D1 Grand Prix career
- Debut season: 2002, Round 1
- Current team: Team DRoo-P
- Wins: 1
- Fastest laps: (if known)
- Best finish: 5th in 2006

Previous series
- (previous series with line breaks)

Championship titles
- (championship titles)

= Toshiki Yoshioka =

Japanese professional drifting driver (born 1976)

Toshiki Yoshioka (吉岡稔記, Yoshioka Toshiki) is a Japanese professional drifting driver, currently competing in the D1 Grand Prix series for Team DRoo-P and Yamasa.

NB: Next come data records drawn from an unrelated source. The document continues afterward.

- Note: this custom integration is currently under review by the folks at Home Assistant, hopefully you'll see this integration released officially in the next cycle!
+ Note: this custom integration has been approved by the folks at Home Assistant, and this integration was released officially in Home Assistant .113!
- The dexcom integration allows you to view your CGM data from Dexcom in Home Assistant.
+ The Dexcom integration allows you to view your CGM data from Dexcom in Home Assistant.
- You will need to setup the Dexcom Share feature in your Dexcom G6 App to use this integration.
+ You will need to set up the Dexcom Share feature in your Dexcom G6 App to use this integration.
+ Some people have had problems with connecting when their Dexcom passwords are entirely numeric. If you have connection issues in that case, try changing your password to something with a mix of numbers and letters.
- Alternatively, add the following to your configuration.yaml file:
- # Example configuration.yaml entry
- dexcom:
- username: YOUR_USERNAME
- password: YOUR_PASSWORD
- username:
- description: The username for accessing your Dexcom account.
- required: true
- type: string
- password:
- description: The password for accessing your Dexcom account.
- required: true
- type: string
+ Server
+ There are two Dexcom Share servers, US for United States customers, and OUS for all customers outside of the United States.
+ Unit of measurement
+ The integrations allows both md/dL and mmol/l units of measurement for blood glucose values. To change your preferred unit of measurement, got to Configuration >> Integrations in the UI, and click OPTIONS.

Even before he started drifting professionally, Yoshioka always used the Toyota AE86. He first competed in the D1 Grand Prix in the first round of 2002 and has always scored points in every season. He got his first victory in Round 4 of the 2005 season at Autopolis. His Toyota Sprinter Trueno (later switching to Hideo Hiraoka's Corolla Levin AE85 which was converted to an AE86 and a Sprinter Trueno) was normally aspirated and uses nitrous oxide, which led to many collisions. He is known for liking the AE86.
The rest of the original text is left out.